--- START ---

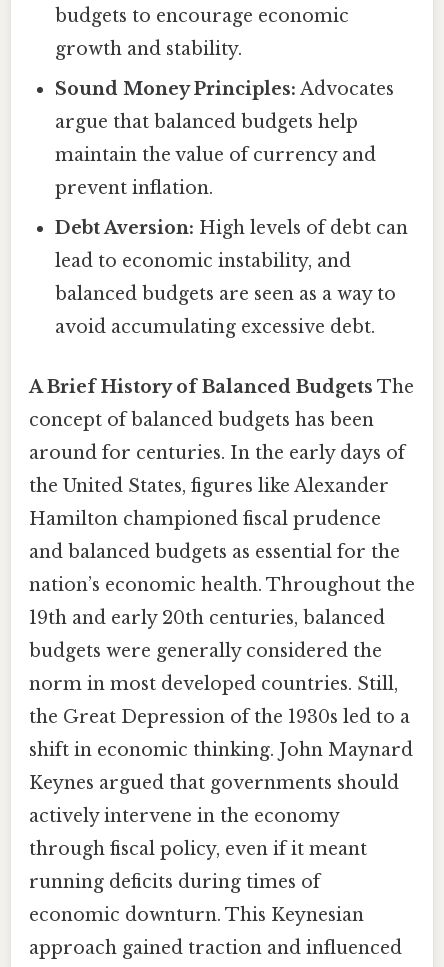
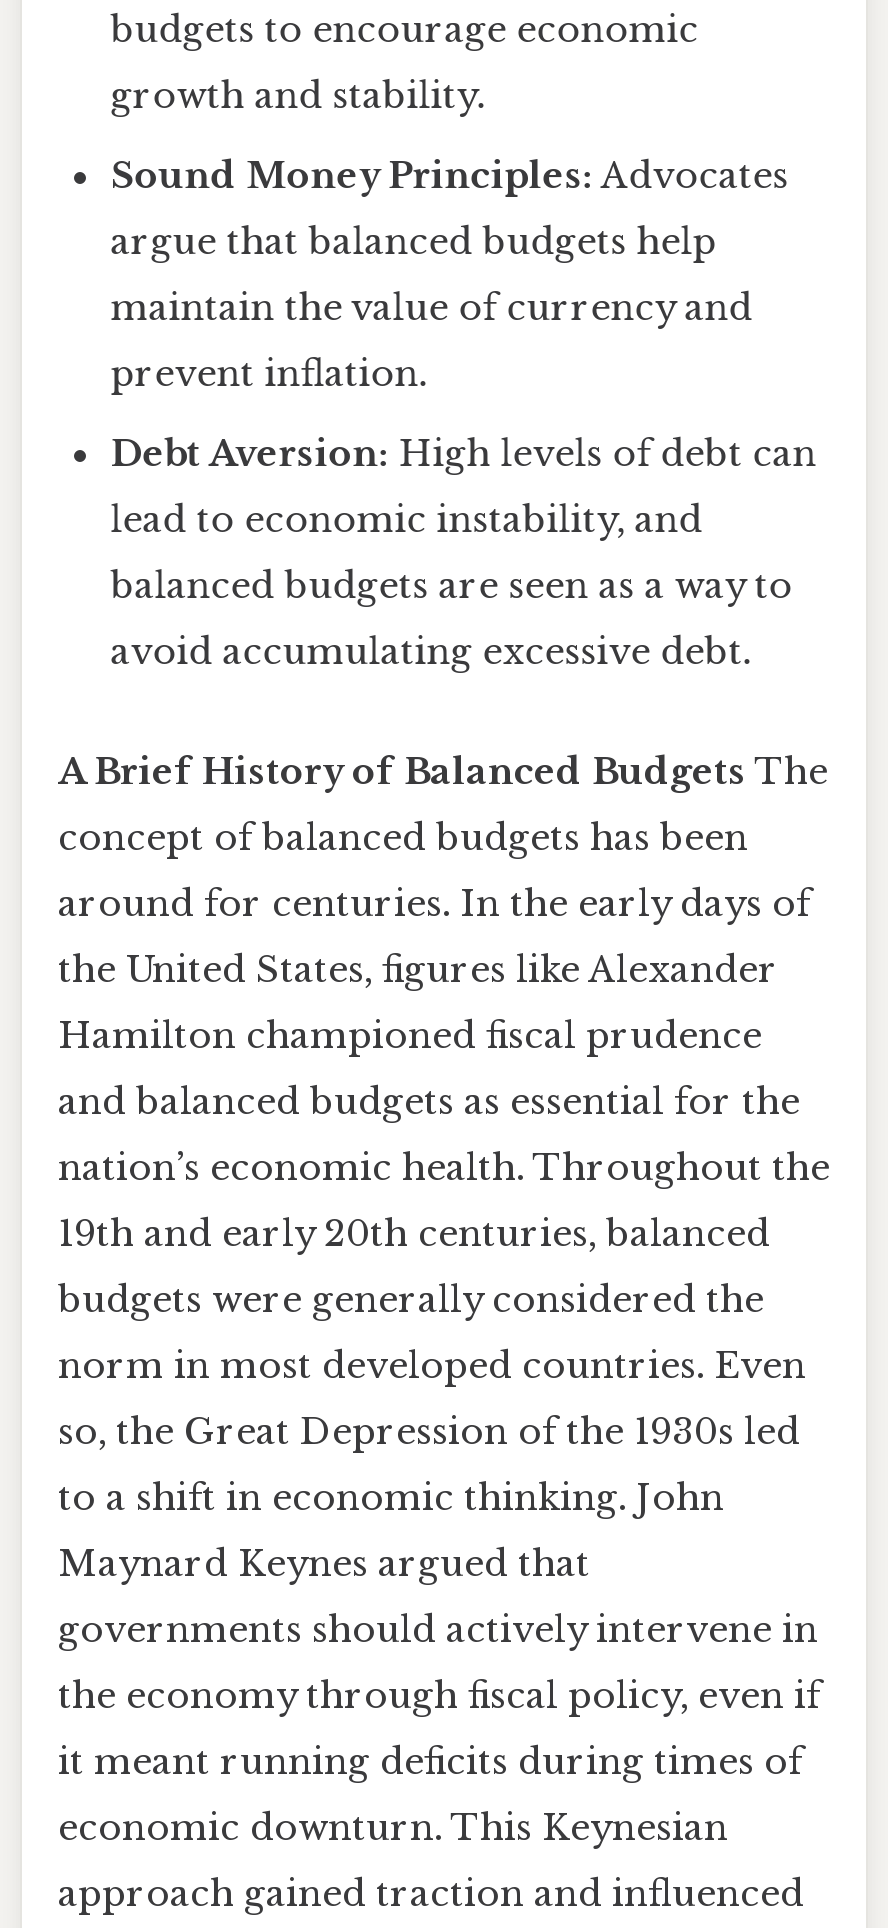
[29,673,398,695] norm in most developed countries. Still, -> [58,1343,806,1387] norm in most developed countries. Even
[29,706,410,728] the Great Depression of the 1930s led to a -> [58,1409,800,1453] so, the Great Depression of the 1930s led
[29,739,413,761] shift in economic thinking. John Maynard -> [58,1475,724,1519] to a shift in economic thinking. John
[29,772,399,794] Keynes argued that governments should -> [58,1541,590,1585] Maynard Keynes argued that
[29,805,339,827] actively intervene in the economy -> [58,1607,818,1651] governments should actively intervene in
[29,838,367,860] through fiscal policy, even if it meant -> [58,1673,820,1717] the economy through fiscal policy, even if
[29,871,320,893] running deficits during times of -> [58,1739,802,1783] it meant running deficits during times of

--- END ---

= Goal of the exercise =
Without any pictures, output exactly the lines from the start of the material through the line that contains "[29,706,410,728] the Great", and only those.

= Solution to this exercise =
[29,673,398,695] norm in most developed countries. Still, -> [58,1343,806,1387] norm in most developed countries. Even
[29,706,410,728] the Great Depression of the 1930s led to a -> [58,1409,800,1453] so, the Great Depression of the 1930s led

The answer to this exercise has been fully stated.